Handling Missing Values
The na_option parameter controls how NaN values are ranked.
df = pd.DataFrame({
'score': [85, np.nan, 92, 78, np.nan, 88]
})
# Different approaches to NaN handling
df['keep'] = df['score'].rank(na_option='keep')
df['top'] = df['score'].rank(na_option='top')
df['bottom'] = df['score'].rank(na_option='bottom')
print(df)
Output:
score keep top bottom
0 85.0 3.0 5.0 3.0
1 NaN NaN 1.5 NaN
2 92.0 4.0 6.0 4.0
3 78.0 1.0 3.0 1.0
4 NaN NaN 1.5 NaN
5 88.0 2.0 4.0 2.0
- keep: Leaves NaN values as NaN (default)
- top: Assigns NaN values the highest ranks
- bottom: Assigns NaN values the lowest ranks
Ranking Within Groups
Use groupby() combined with rank() to rank values within categorical groups.
df = pd.DataFrame({
'department': ['Sales', 'Sales', 'IT', 'IT', 'Sales', 'IT'],
'employee': ['John', 'Sarah', 'Mike', 'Lisa', 'Tom', 'Emma'],
'revenue': [50000, 75000, 45000, 60000, 62000, 55000]
})
# Rank within each department
df['dept_rank'] = df.groupby('department')['revenue'].rank(ascending=False, method='min')
print(df)
Output:
department employee revenue dept_rank
0 Sales John 50000 3.0
1 Sales Sarah 75000 1.0
2 IT Mike 45000 3.0
3 IT Lisa 60000 1.0
4 Sales Tom 62000 2.0
5 IT Emma 55000 2.0
Each employee is ranked against others in their department only.
Percentile Ranking
Convert ranks to percentiles using the pct=True parameter, useful for understanding relative position.
df = pd.DataFrame({
'student': ['A', 'B', 'C', 'D', 'E'],
'test_score': [72, 85, 91, 78, 85]
})
df['percentile'] = df['test_score'].rank(pct=True)
df['percentile_100'] = df['percentile'] * 100
print(df)
Output:
student test_score percentile percentile_100
0 A 72 0.2 20.0
1 B 85 0.6 60.0
2 C 91 1.0 100.0
3 D 78 0.4 40.0
4 E 85 0.6 60.0
Ranking Multiple Columns
Apply ranking to multiple columns simultaneously using apply() or direct assignment.
df = pd.DataFrame({
'product': ['A', 'B', 'C', 'D'],
'sales': [1200, 1500, 900, 1500],
'profit': [300, 400, 250, 350]
})
# Rank multiple columns
df['sales_rank'] = df['sales'].rank(ascending=False, method='min')
df['profit_rank'] = df['profit'].rank(ascending=False, method='min')
# Calculate combined rank (lower is better)
df['combined_rank'] = df['sales_rank'] + df['profit_rank']
print(df)
Output:
product sales profit sales_rank profit_rank combined_rank
0 A 1200 300 3.0 3.0 6.0
1 B 1500 400 1.0 1.0 2.0
2 C 900 250 4.0 4.0 8.0
3 D 1500 350 1.0 2.0 3.0
Performance Optimization
When working with large datasets, ranking performance matters. Here are optimization techniques:
# Create large dataset
large_df = pd.DataFrame({
'value': np.random.randint(0, 1000, 1000000)
})
# Use appropriate dtype
large_df['value'] = large_df['value'].astype('int32')

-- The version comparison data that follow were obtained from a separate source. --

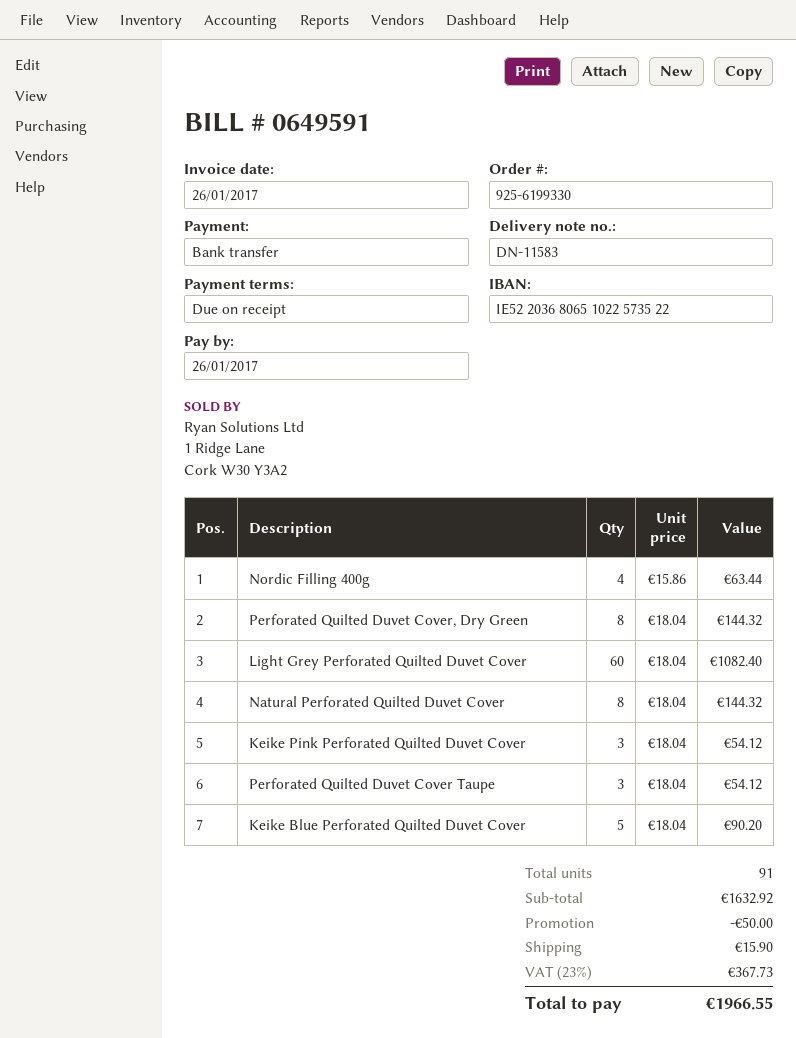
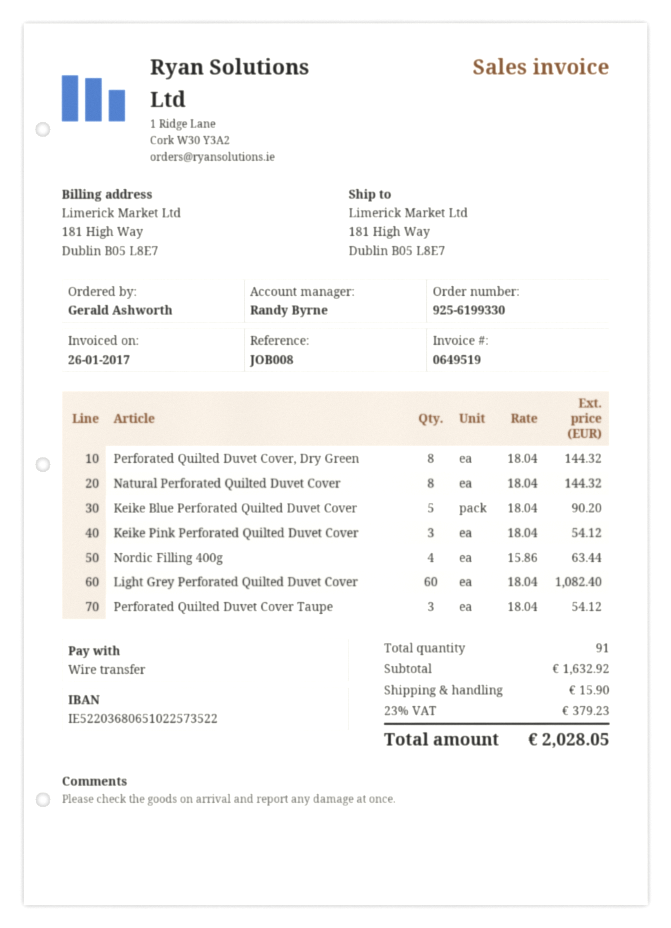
invoice number: 0649591 -> 0649519
discount: 50.00 -> none
tax: 23% = 367.73 -> 23% = 379.23
total: 1966.55 -> 2028.05

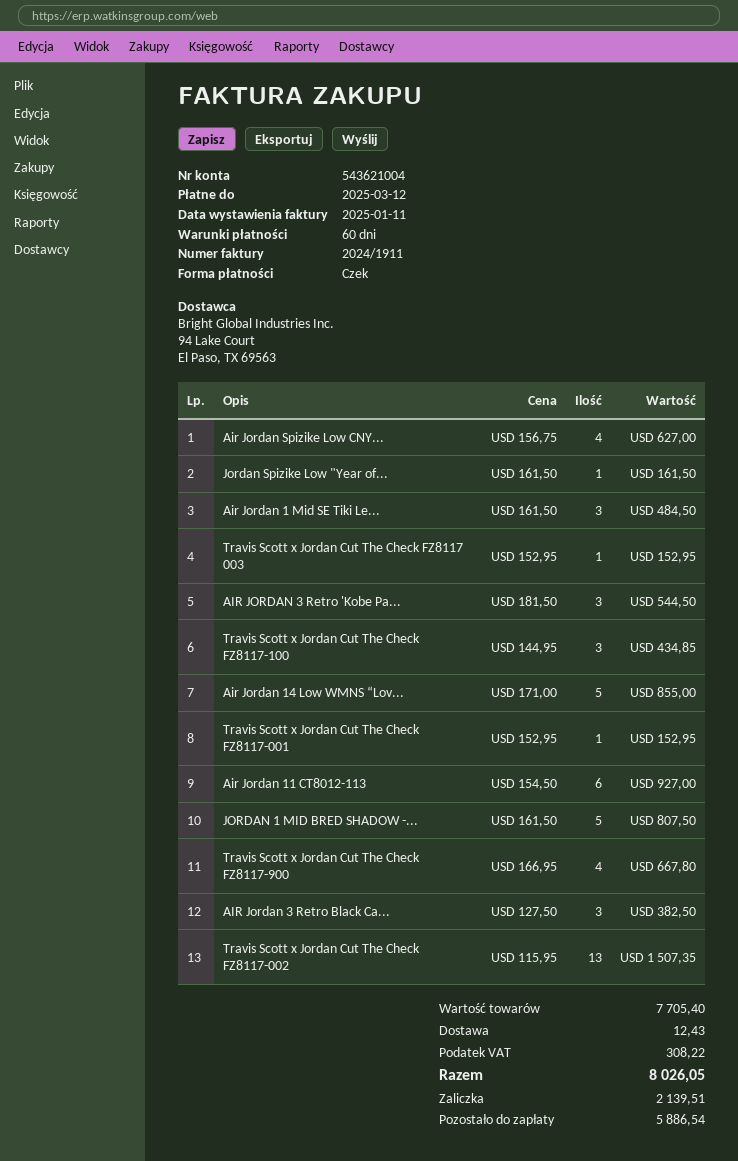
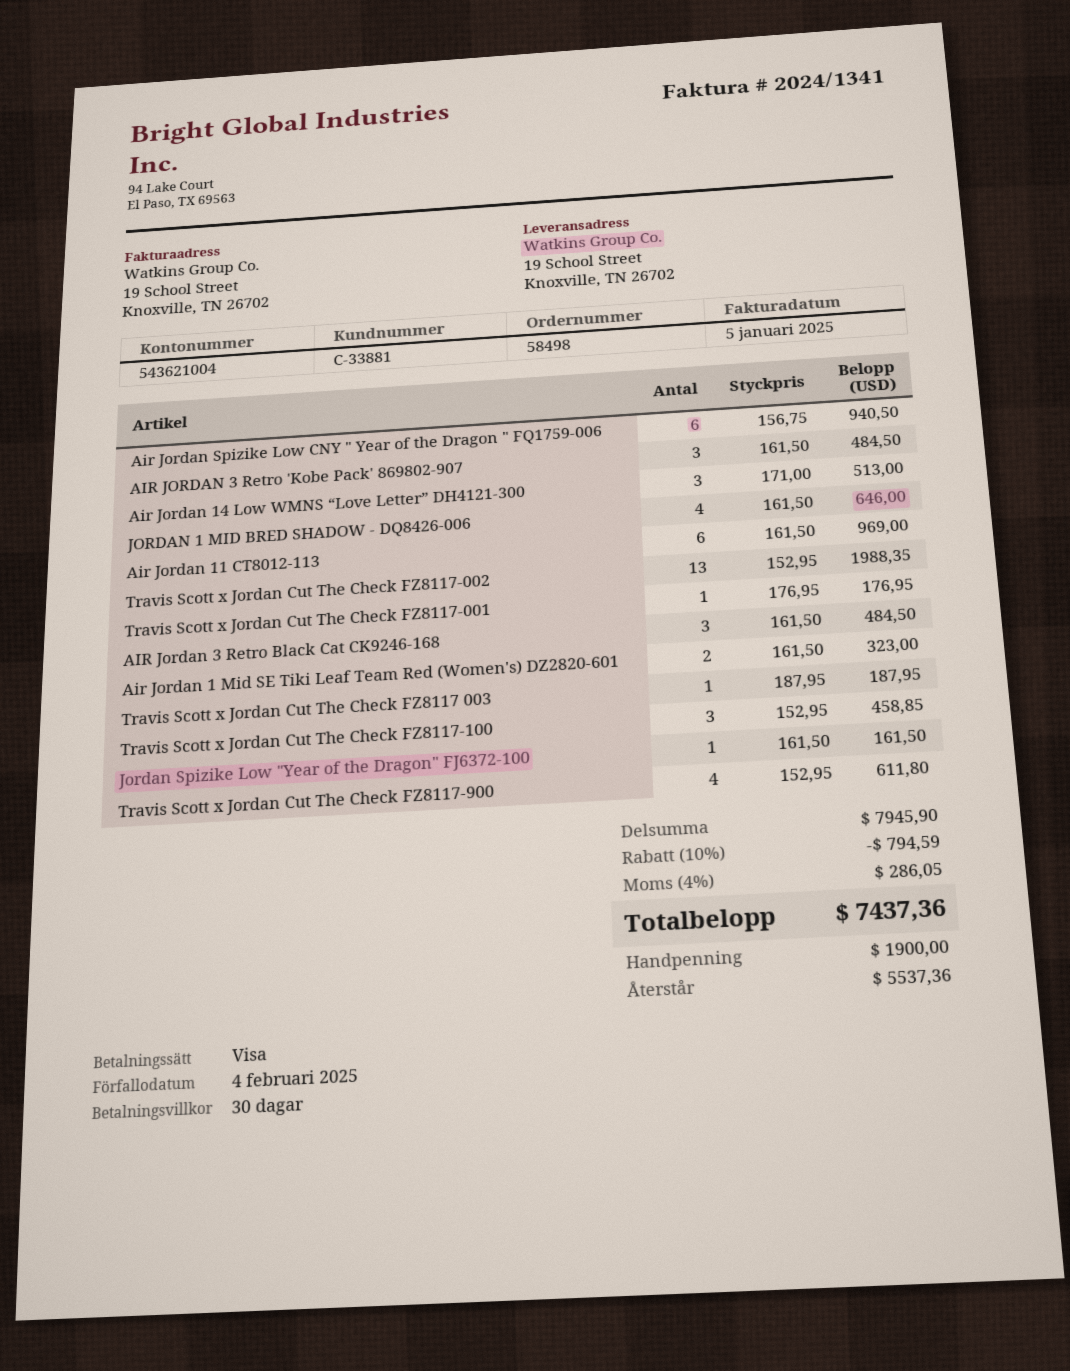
invoice number: 2024/1911 -> 2024/1341
invoice date: 2025-01-11 -> 2025-01-05
payment terms: 60 days -> 30 days
due date: 2025-03-12 -> 2025-02-04
payment method: cheque -> Visa
Air Jordan Spizike Low CNY...: 4 x 156.75 = 627.00 -> 6 x 156.75 = 940.50
Air Jordan 1 Mid SE Tiki Le...: 3 x 161.50 = 484.50 -> 2 x 161.50 = 323.00
Travis Scott x Jordan Cut The Check FZ8117 003: 1 x 152.95 = 152.95 -> 1 x 187.95 = 187.95
AIR JORDAN 3 Retro 'Kobe Pa...: 3 x 181.50 = 544.50 -> 3 x 161.50 = 484.50
Travis Scott x Jordan Cut The Check FZ8117-100: 3 x 144.95 = 434.85 -> 3 x 152.95 = 458.85
Air Jordan 14 Low WMNS “Lov...: 5 x 171.00 = 855.00 -> 3 x 171.00 = 513.00
Travis Scott x Jordan Cut The Check FZ8117-001: 1 x 152.95 = 152.95 -> 1 x 176.95 = 176.95
Air Jordan 11 CT8012-113: 6 x 154.50 = 927.00 -> 6 x 161.50 = 969.00
JORDAN 1 MID BRED SHADOW -...: 5 x 161.50 = 807.50 -> 4 x 161.50 = 646.00
Travis Scott x Jordan Cut The Check FZ8117-900: 4 x 166.95 = 667.80 -> 4 x 152.95 = 611.80
AIR Jordan 3 Retro Black Ca...: 3 x 127.50 = 382.50 -> 3 x 161.50 = 484.50
Travis Scott x Jordan Cut The Check FZ8117-002: 13 x 115.95 = 1507.35 -> 13 x 152.95 = 1988.35
subtotal: 7705.40 -> 7945.90
discount: none -> 10% = 794.59
shipping: 12.43 -> none
tax: 308.22 -> 286.05
total: 8026.05 -> 7437.36
deposit: 2139.51 -> 1900.00
balance: 5886.54 -> 5537.36

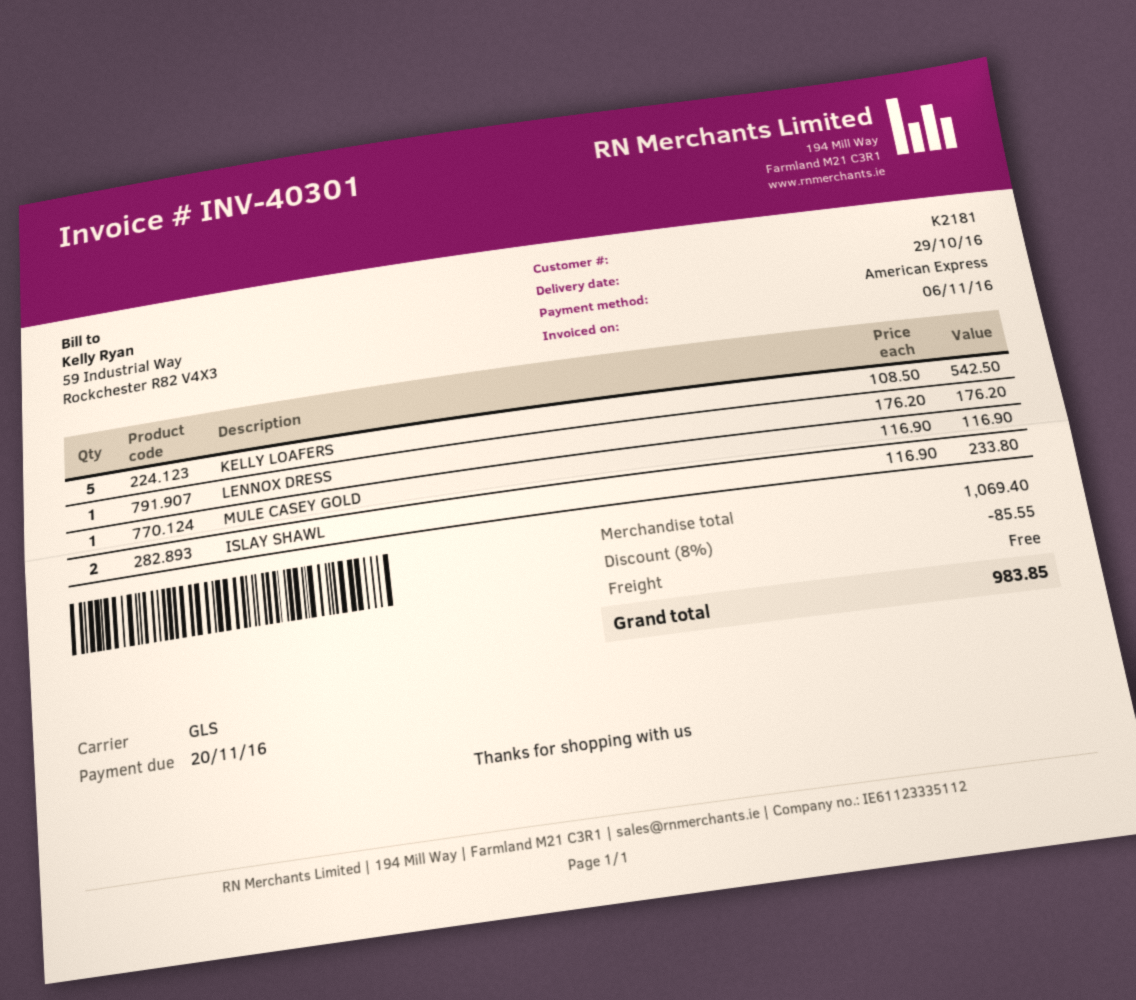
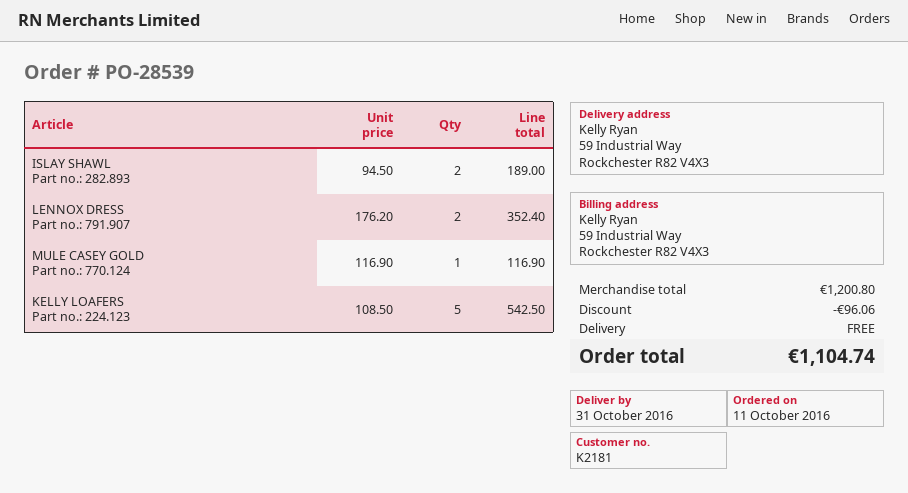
delivery date: 2016-10-29 -> 2016-10-31
LENNOX DRESS: 1 x 176.20 = 176.20 -> 2 x 176.20 = 352.40
ISLAY SHAWL: 2 x 116.90 = 233.80 -> 2 x 94.50 = 189.00
subtotal: 1069.40 -> 1200.80
discount: 85.55 -> 96.06
total: 983.85 -> 1104.74

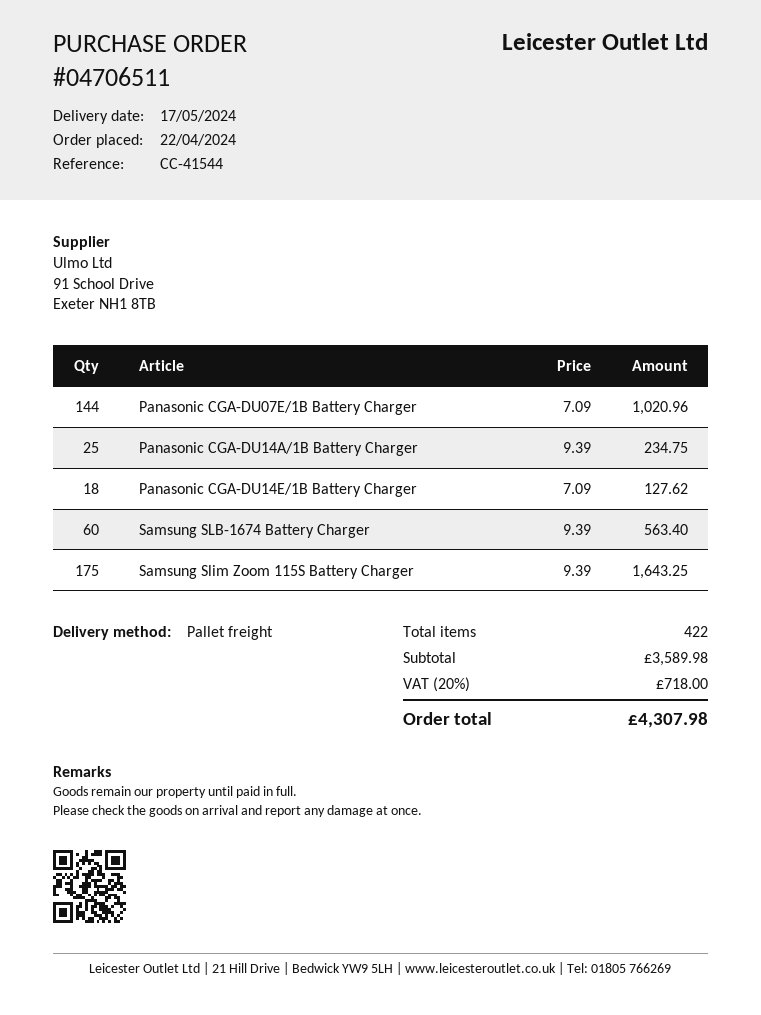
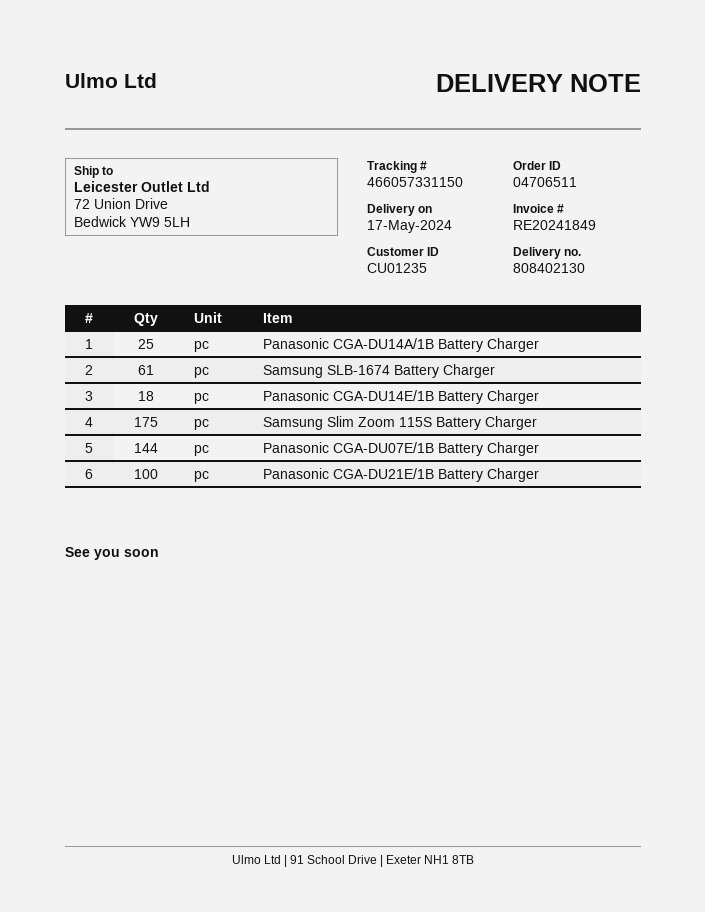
Samsung SLB-1674 Battery Charger: 60 -> 61
Panasonic CGA-DU21E/1B Battery Charger: none -> 100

# Efficient ranking with method selection
%timeit large_df['value'].rank(method='first') # Fastest for unique handling
%timeit large_df['value'].rank(method='average') # Slower due to averaging
# For grouped ranking on large data
large_df['category'] = np.random.choice(['A', 'B', 'C'], 1000000)
# Use transform for in-place group ranking
large_df['rank'] = large_df.groupby('category')['value'].transform(
lambda x: x.rank(method='first')
)
Practical Example: Competition Leaderboard
Combining multiple ranking concepts for a real-world leaderboard system:
df = pd.DataFrame({
'player_id': range(1, 11),
'kills': [15, 22, 22, 18, 30, 12, 30, 25, 19, 22],
'deaths': [8, 10, 9, 7, 12, 15, 8, 11, 10, 8],
'assists': [5, 8, 10, 6, 15, 3, 12, 9, 7, 9]
})
# Calculate KDA ratio
df['kda'] = (df['kills'] + df['assists']) / df['deaths'].replace(0, 1)
# Rank by KDA (higher is better)
df['rank'] = df['kda'].rank(ascending=False, method='min')
# Add percentile
df['percentile'] = df['kda'].rank(pct=True) * 100
# Sort by rank
df_sorted = df.sort_values('rank')
print(df_sorted[['player_id', 'kills', 'deaths', 'assists', 'kda', 'rank', 'percentile']])
This produces a complete leaderboard with ranks and percentiles, handling tied KDA ratios appropriately using the minimum rank method.